Packing your things and starting a new life in a different country doesn’t necessarily mean you’ll be able to avoid Uncle Sam’s tax bill. In fact, doing so is against the law. Taxes can be a complicated matter, and for Americans living abroad, it’s important to know what the tax authorities expect of you so that you don’t run into any issues on Tax Day.
The expat and tax treatment
It’s safe to assume that if you’re a resident of the U.S., any kind of income you generate throughout the world is subject to U.S. taxation. Uncle Sam won’t excuse you from your patriotic duties just for living in another country. And you’ll still need a Social Security number or an individual taxpayer identification number to file your taxes.
If you’re a U.S. taxpayer living or traveling abroad, regardless of the length of time, we’ll call you an expat for the sake of simplicity. But technically, to be considered an expat for tax purposes, you are either a 1) U.S. citizen, 2) resident alien, 3) green card holder, or 4) member of the U.S. military on active duty. For tax purposes, resident aliens are those who satisfy either the green-card test or the substantial-presence test.
Expats are automatically given a two-month extension from the normal April 15 deadline for filing taxes. However, they still have to pay any taxes owed by April 15, lest they rack up interest charges on the amount they owe the IRS. For couples living abroad, the general joint-filing rules apply. However, the IRS grants some leeway to couples who have individually separate alien statuses. For instance, let’s say you’re a resident alien and your spouse is a nonresident alien. You would have the option of filing jointly as a married couple and treating your spouse as a resident alien.
The figures you report on your tax return must be expressed in U.S. dollars, so if you receive your income in a foreign currency, you must use the local exchange rate. Those rates can sometimes be tricky, especially in smaller countries, where the rates can fluctuate rapidly, but for income received throughout the year, the IRS deems it acceptable to use an annual average exchange rate for these reporting purposes.
The IRS requires you to make all tax determinations in your “functional currency,” which is the currency you conduct most of your financial activities in. For example, if you lived and worked in Chile and receive your paycheck in Chilean pesos, then you would want to 1) calculate all of your reportable figures in Chilean pesos, 2) translate that amount into U.S. dollars using the USD/CLP annual average exchange rate, and 3) use that U.S. dollar figure to report on your tax return.
Foreign accounts and double taxation
Under certain conditions, bank accounts held overseas must be accounted for in your tax filing.
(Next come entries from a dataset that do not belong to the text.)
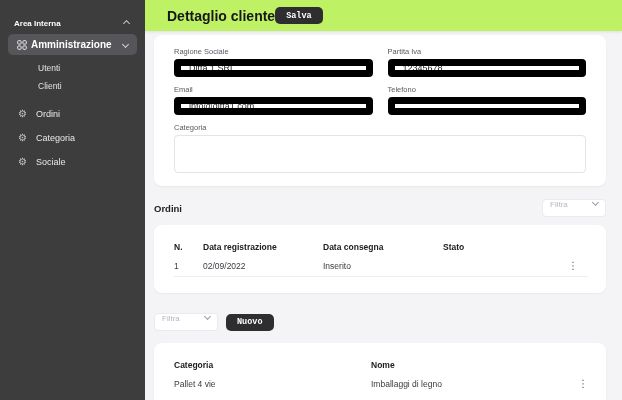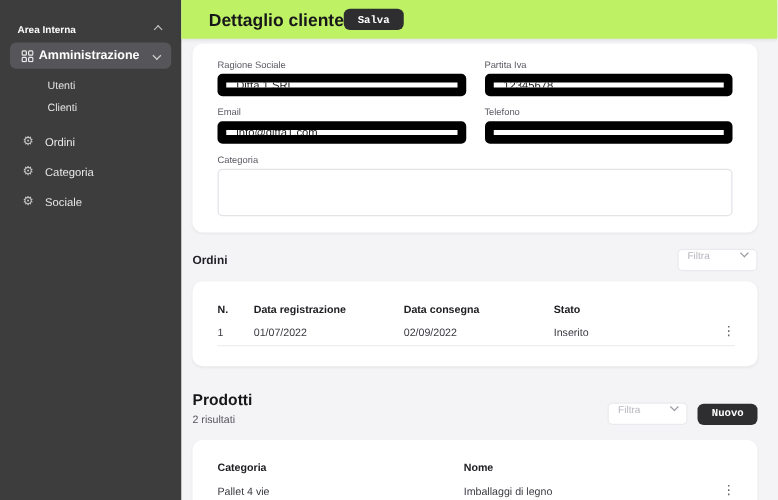--- a/index.html
+++ b/index.html
@@ -140,32 +140,27 @@
     <section class="card table-card">
       <div class="trow thead ordcols">
         <span>N.</span>
         <span>Data registrazione</span>
         <span>Data consegna</span>
         <span>Stato</span>
         <span></span>
       </div>
       <div class="trow tdata lined ordcols">
         <span>1</span>
-        <span>01/07/2022</span>
         <span>02/09/2022</span>
         <span>Inserito</span>
         <span class="kebab">⋮</span>
       </div>
     </section>
 
     <div class="prodhead">
-      <div>
-        <h2>Prodotti</h2>
-        <div class="results">2 risultati</div>
-      </div>
       <div class="actions">
         <div class="select">
           <span>Filtra</span>
           <span class="chev down"></span>
         </div>
         <button class="btn-dark">Nuovo</button>
       </div>
     </div>
 
     <section class="card prod-card">

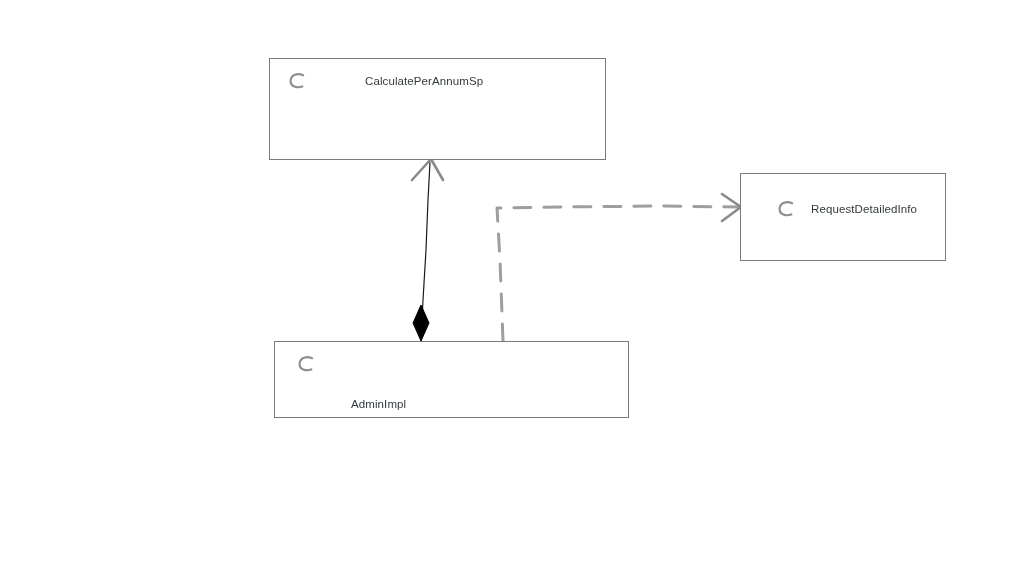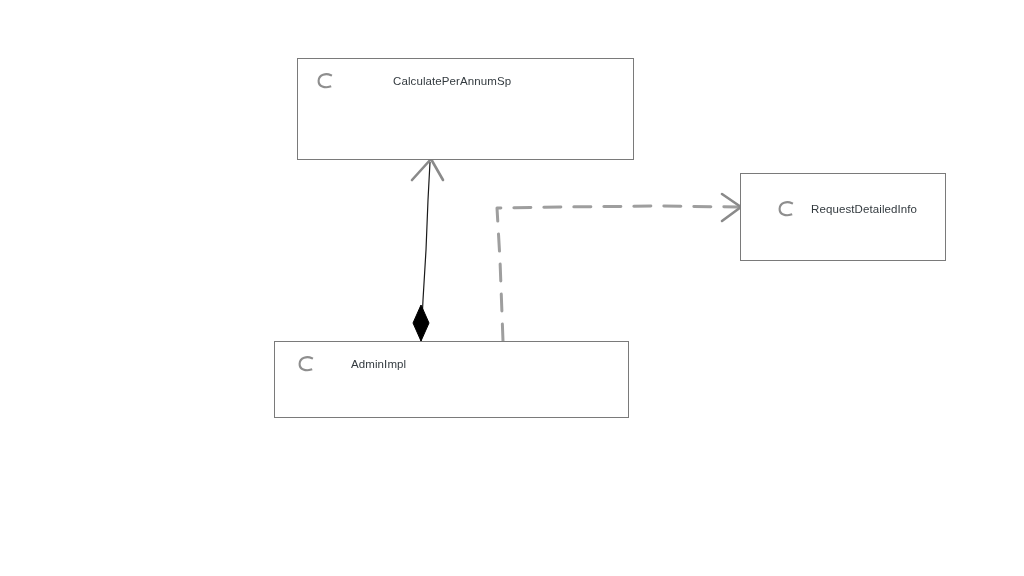--- a/index.html
+++ b/index.html
@@ -80,21 +80,21 @@
       <path d="M 412 180 L 431 159 L 443 180" fill="none" stroke="#8a8a8a" stroke-width="2.6" stroke-linecap="round" stroke-linejoin="round"></path>
     </g>
 
     <g>
       <path class="hit" d="M 503 341 L 500 260 L 497 208 L 560 207 L 660 206 L 738 207" fill="none" stroke="#9e9e9e" stroke-width="3" stroke-linecap="round" stroke-linejoin="round" stroke-dasharray="17 13"></path>
 
       <path d="M 722 194 L 741 207 L 722 221" fill="none" stroke="#8a8a8a" stroke-width="2.6" stroke-linecap="round" stroke-linejoin="round"></path>
     </g>
   </svg>
 
-  <div class="uml-class" style="left:269px; top:58px; width:337px; height:102px;margin-left:28px;">
+  <div class="uml-class" style="left:269px; top:58px; width:337px; height:102px;">
     <div class="class-header">
       <span class="class-icon">
         <svg viewBox="0 0 22 22" width="22" height="22" xmlns="http://www.w3.org/2000/svg">
           <path d="M17 5.2 C12 3.0 5 4.4 4.6 10.8 C4.3 16.6 11 18.4 16.2 16.6" fill="none" stroke="#8e8e8e" stroke-width="2.1" stroke-linecap="square"></path>
         </svg>
       </span>
       <span class="class-name" style="left:95px;">CalculatePerAnnumSp</span>
     </div>
     <div class="class-body"></div>
   </div>
@@ -111,18 +111,18 @@
     <div class="class-body"></div>
   </div>
 
   <div class="uml-class" style="left:274px; top:341px; width:355px; height:77px;">
     <div class="class-header">
       <span class="class-icon" style="left:20px;">
         <svg viewBox="0 0 22 22" width="22" height="22" xmlns="http://www.w3.org/2000/svg">
           <path d="M17 5.2 C12 3.0 5 4.4 4.6 10.8 C4.3 16.6 11 18.4 16.2 16.6" fill="none" stroke="#8e8e8e" stroke-width="2.1" stroke-linecap="square"></path>
         </svg>
       </span>
-      <span class="class-name" style="left:76px;">AdminImpl</span>
+      <span class="class-name" style="left:76px;margin-top:40px;">AdminImpl</span>
     </div>
     <div class="class-body"></div>
   </div>
 
 </div>
 
 </body></html>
The Bank Secrecy Act requires you to file a form called the Report of Foreign Bank and Financial Accounts (FBAR) if you control any type of financial account overseas that contained more than $10,000 at any point during the year. Although the form is due by April 15, it’s not a tax return, so it should be submitted separately from your 1040.
Note that the FBAR can only be filed through the BSA E-File System.
Finally, the U.S. holds tax treaties with various nations that affect how you’re taxed by both governments. Depending on the country and its treaty with the U.S., you may be able to reduce your income taxes through foreign tax credits, which are designed to avoid double taxation.
Be sure to do your due diligence by learning the tax implications of living in a particular country. Your research should include tax laws at the federal level, those of your state, and those of the country you’re traveling to or residing in. If you’re ever unclear about your taxpayer category, visit the International Taxpayers section of IRS.gov and use the interactive tools to clarify your situation.